Task directions: Starting with the line that contains "[88,269,107,281] let ->" and stopping after the line that contains "[476,246,516,255] Column ->", copy the entries below exactly. Include nothing else.

Content revision data
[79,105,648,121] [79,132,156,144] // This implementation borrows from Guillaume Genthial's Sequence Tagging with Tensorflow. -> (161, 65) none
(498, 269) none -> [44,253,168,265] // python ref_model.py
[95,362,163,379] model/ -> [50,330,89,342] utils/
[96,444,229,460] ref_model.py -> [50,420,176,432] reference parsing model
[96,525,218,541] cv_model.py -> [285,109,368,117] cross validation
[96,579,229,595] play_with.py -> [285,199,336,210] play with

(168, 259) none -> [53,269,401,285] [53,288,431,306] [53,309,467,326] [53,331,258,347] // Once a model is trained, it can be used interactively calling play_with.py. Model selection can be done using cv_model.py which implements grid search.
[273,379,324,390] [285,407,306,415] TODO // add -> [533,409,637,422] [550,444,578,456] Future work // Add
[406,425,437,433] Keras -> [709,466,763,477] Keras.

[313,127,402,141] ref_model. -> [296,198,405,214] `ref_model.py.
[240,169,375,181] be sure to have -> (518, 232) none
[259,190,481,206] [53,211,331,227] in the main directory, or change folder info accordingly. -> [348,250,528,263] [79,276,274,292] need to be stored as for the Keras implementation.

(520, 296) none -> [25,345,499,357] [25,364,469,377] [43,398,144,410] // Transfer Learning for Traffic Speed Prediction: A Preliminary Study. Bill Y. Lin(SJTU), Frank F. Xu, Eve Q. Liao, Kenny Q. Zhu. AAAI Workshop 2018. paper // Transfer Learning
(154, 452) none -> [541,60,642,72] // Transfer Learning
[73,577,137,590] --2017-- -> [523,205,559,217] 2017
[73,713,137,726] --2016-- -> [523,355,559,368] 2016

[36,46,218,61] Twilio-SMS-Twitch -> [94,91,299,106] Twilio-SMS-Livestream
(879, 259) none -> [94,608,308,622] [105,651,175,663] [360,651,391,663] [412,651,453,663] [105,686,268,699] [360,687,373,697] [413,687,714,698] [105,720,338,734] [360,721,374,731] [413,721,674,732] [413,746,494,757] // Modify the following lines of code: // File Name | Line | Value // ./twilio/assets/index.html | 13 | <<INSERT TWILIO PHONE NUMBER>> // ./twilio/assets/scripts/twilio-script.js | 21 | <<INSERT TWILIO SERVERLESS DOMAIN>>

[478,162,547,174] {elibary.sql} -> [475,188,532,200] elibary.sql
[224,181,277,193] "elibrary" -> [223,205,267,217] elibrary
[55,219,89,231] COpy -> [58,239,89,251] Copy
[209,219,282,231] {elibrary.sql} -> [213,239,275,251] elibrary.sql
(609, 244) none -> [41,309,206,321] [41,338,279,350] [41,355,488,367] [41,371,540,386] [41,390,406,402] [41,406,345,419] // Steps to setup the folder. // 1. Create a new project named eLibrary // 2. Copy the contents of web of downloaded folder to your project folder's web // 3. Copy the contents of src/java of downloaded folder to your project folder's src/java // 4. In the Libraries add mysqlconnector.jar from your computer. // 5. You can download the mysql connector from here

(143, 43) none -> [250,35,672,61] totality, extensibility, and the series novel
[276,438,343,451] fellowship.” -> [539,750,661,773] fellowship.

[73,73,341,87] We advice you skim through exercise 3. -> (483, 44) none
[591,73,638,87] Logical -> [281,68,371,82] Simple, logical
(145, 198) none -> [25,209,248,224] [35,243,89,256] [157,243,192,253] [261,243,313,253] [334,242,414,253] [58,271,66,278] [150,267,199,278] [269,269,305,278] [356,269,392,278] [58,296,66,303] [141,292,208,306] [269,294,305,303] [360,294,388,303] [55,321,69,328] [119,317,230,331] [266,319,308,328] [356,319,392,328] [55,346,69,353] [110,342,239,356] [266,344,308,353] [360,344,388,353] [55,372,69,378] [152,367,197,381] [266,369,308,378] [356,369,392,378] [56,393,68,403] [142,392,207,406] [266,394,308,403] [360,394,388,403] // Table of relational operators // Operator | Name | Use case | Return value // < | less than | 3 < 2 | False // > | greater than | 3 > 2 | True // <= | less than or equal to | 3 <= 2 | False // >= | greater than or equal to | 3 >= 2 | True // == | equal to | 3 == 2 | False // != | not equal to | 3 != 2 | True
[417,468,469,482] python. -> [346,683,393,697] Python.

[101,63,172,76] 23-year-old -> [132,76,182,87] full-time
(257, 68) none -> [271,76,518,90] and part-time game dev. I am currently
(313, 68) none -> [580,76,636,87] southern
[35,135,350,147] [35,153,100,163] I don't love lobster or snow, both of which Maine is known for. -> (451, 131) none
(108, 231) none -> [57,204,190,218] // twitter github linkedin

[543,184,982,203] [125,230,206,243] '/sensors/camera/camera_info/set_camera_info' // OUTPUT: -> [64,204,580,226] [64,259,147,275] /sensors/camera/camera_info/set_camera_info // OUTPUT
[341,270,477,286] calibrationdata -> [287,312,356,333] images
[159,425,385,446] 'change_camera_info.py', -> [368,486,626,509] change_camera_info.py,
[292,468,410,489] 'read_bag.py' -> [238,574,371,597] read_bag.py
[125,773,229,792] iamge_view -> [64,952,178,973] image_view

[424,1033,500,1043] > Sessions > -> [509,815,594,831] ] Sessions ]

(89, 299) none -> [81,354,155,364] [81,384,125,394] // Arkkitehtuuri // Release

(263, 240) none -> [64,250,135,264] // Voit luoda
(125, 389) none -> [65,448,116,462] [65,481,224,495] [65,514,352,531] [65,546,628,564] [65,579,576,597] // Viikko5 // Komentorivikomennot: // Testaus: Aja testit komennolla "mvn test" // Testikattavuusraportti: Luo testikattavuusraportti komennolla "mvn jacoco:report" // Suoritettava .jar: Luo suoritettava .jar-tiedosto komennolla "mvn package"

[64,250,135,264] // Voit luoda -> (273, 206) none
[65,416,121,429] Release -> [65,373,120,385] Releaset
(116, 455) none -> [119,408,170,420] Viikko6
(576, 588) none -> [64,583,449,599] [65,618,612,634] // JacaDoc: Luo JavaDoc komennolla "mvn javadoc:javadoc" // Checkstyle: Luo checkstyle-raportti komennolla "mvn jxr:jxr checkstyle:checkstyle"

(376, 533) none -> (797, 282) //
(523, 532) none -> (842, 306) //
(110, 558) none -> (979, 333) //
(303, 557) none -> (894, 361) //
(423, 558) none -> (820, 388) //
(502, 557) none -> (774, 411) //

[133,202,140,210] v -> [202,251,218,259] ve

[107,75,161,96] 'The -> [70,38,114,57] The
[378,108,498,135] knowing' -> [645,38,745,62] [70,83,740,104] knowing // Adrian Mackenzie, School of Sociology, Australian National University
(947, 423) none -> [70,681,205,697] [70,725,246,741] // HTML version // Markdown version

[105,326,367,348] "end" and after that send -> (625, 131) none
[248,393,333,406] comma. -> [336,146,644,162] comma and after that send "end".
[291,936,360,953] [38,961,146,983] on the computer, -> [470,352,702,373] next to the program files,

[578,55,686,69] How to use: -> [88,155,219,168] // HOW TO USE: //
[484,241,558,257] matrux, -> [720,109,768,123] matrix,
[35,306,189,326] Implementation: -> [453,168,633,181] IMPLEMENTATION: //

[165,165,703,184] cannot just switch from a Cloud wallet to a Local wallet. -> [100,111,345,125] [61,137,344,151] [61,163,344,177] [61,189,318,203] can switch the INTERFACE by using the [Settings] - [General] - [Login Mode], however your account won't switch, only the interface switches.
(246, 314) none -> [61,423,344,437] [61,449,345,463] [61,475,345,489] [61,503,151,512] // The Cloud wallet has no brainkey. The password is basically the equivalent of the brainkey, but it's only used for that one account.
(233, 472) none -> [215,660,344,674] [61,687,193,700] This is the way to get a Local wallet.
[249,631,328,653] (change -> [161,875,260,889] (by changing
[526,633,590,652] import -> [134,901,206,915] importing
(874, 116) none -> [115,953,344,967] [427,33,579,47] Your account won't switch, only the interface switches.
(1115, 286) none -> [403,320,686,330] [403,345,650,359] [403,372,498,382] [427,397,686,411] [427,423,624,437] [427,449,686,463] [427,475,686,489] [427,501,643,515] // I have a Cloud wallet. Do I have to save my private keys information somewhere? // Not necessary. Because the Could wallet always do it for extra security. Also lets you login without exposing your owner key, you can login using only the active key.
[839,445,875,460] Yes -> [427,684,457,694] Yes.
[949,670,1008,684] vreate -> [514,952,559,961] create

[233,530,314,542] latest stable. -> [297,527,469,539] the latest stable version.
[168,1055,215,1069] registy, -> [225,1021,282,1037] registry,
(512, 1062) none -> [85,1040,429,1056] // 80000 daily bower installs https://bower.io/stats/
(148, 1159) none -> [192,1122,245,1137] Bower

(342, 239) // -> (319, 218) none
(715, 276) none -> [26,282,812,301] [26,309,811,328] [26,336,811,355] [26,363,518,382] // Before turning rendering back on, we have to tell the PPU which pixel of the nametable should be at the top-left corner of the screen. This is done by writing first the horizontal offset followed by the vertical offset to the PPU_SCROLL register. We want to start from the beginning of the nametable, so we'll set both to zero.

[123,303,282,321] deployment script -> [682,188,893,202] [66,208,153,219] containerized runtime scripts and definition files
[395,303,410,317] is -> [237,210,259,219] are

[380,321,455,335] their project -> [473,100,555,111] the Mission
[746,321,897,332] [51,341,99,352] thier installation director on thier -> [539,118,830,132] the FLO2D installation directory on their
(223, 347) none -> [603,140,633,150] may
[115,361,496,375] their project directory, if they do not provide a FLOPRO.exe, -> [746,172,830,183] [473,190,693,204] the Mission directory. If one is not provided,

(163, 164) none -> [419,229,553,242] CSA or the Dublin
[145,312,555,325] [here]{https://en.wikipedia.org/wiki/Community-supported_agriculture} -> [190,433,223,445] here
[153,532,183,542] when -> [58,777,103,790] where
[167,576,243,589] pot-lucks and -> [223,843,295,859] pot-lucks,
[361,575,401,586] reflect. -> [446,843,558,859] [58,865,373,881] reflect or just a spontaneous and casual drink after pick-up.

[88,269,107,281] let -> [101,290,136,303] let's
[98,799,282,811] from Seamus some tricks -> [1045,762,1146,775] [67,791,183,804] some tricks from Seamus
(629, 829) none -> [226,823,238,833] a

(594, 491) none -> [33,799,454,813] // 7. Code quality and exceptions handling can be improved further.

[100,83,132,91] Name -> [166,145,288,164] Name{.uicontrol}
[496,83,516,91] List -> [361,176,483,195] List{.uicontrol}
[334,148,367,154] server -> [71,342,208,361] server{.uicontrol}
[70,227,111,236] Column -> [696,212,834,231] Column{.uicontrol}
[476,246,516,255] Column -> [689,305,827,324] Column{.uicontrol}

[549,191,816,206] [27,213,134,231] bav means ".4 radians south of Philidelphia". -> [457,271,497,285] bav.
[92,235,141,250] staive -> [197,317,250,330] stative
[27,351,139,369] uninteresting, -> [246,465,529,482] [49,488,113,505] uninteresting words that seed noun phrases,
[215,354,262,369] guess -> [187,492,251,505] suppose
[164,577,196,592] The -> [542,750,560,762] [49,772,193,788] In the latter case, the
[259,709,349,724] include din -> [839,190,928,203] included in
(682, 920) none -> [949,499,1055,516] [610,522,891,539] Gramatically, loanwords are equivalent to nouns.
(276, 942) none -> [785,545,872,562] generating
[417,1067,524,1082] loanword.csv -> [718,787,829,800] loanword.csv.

Answer to this task:
[88,269,107,281] let -> [101,290,136,303] let's
[98,799,282,811] from Seamus some tricks -> [1045,762,1146,775] [67,791,183,804] some tricks from Seamus
(629, 829) none -> [226,823,238,833] a

(594, 491) none -> [33,799,454,813] // 7. Code quality and exceptions handling can be improved further.

[100,83,132,91] Name -> [166,145,288,164] Name{.uicontrol}
[496,83,516,91] List -> [361,176,483,195] List{.uicontrol}
[334,148,367,154] server -> [71,342,208,361] server{.uicontrol}
[70,227,111,236] Column -> [696,212,834,231] Column{.uicontrol}
[476,246,516,255] Column -> [689,305,827,324] Column{.uicontrol}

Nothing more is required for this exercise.